Here's are a couple of snippets:
When you ban a popular drug that millions of people want, it doesn't disappear. Instead, it is transferred from the legal economy into the hand of armed criminal gangs. Across America, gangsters rejoiced that they had just been handed one of the biggest markets in the country, and unleashed an Armada of freighters, steamers, and even submarines to bring booze back. Nobody who wanted a drink went without. As the journalist Malcolm Bingay wrote: "It was absolutely impossible to get a drink, unless you walked at least ten feet and told the busy bartender in a voice loud enough for him to hear you above the uproar."
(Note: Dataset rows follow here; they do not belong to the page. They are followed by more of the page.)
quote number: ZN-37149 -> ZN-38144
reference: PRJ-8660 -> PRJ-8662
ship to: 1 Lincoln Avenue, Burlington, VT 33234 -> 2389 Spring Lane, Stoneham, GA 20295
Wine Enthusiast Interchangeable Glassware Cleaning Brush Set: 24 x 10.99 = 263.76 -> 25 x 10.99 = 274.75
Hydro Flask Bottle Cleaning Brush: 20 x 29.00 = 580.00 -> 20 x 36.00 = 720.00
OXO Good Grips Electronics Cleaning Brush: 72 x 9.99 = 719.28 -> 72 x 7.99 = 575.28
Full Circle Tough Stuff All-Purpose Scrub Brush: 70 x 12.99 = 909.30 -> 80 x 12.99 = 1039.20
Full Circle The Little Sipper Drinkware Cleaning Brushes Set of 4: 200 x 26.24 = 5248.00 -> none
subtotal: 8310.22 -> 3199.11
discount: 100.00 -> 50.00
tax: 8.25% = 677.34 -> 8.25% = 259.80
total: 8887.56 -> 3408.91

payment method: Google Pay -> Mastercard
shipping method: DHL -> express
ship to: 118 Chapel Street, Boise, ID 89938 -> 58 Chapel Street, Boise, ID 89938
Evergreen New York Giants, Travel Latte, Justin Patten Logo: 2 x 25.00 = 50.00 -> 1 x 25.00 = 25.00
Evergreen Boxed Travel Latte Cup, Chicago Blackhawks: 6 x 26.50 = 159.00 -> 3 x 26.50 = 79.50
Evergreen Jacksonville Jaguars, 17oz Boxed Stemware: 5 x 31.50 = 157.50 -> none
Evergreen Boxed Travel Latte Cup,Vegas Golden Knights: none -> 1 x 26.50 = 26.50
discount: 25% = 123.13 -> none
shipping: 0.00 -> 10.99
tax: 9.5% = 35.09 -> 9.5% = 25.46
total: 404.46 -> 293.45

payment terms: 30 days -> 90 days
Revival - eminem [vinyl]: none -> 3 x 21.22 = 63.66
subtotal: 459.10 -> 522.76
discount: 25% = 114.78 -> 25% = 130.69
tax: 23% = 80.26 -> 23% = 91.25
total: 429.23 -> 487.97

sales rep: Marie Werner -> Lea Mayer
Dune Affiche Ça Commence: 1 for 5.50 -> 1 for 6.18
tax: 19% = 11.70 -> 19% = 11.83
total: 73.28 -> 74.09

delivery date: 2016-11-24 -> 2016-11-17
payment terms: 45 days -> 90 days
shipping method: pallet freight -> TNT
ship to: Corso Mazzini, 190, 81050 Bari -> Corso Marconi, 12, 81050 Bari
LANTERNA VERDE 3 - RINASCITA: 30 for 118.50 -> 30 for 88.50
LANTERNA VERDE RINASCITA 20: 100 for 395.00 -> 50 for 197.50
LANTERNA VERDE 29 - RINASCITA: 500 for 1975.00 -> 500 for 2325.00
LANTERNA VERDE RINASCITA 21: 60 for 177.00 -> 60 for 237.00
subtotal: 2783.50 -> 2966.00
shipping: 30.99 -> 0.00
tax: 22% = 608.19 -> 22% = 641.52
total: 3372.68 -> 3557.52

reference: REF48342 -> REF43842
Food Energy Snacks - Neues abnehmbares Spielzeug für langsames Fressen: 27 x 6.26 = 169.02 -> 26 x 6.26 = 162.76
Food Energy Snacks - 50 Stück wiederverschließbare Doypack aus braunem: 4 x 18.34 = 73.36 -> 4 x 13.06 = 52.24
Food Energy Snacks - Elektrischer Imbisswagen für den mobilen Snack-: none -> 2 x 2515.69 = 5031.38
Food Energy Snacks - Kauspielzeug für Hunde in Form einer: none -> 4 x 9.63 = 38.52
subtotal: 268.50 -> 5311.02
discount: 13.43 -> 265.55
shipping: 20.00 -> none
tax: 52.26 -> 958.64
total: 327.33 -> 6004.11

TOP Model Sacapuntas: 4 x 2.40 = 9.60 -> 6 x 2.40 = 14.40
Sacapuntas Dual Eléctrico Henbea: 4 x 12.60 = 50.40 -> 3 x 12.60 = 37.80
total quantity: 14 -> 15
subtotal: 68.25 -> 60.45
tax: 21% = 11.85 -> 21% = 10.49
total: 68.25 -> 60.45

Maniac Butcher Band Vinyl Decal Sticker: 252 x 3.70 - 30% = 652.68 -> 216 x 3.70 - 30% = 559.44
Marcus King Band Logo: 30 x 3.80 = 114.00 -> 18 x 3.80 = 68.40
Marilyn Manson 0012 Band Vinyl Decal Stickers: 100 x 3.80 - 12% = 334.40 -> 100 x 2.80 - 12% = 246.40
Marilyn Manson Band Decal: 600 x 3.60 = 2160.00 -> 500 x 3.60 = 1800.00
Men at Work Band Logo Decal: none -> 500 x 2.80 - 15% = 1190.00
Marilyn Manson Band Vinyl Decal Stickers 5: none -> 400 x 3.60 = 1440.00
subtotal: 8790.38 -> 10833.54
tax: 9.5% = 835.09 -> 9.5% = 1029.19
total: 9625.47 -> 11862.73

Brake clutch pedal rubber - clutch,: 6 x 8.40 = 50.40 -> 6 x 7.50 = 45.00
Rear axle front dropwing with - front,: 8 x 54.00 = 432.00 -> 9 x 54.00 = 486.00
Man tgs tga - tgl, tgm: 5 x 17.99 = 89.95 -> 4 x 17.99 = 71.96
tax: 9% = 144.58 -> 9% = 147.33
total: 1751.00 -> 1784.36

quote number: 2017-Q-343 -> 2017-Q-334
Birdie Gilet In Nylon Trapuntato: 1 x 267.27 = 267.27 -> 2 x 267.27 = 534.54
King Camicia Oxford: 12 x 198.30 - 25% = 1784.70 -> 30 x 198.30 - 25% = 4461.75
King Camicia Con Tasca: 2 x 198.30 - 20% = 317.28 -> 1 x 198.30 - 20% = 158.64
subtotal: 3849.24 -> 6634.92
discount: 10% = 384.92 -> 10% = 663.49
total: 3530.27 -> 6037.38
Once a product is controlled only by criminals, all safety controls vanish - and the drug becomes far more deadly. After 1921, it became common to dilute and relabel poisonous industrial alcohol, which could still legally be bought, and sell it by the pint-glass. This "rotgut" caused epidemics of paralysis and poisoning. For example, one single batch of bad booze permenantly crippled 500 people in Wichita in early 1927 - a usual event. That year, 760 people were poisoned to death by bad booze in New York City alone. So many people became partially paralysed by an industrial alcohol known as 'Jake' that a shuffling, stumbling inability to walk was known 'Jake leg.' Wayne Wheeler persuaded the government not to remove fatal toxins from industrial alcohol, saying it was good to keep this 'disincentive' in place.Prohibition's flaws were so obvious that the politicians in charge privately admitted the law was self-defeating. Warren Harding brought $1800 of booze with him to the White House, while Andrew Mellon - in charge of enforcing the law - called it "unworkable." Similarly, the last three Presidents of the US have been recreational drug users in their youth. If the law was enforced in full, they would all have been ineligible to vote, never mind enter the Oval Office. Once he ceased to be President, Bill Clinton called for the decriminalisation of cannabis, and Obama probably will too. Yet in office, they continue to mouth prohibitionist platitudes about "eradicating drugs", and insist the rest of the world's leaders resist the calls for greater liberalisation from their populations and instead "crack down" on the drug gangs - no matter how much violence it unleashes
It's well worth reading the full article here.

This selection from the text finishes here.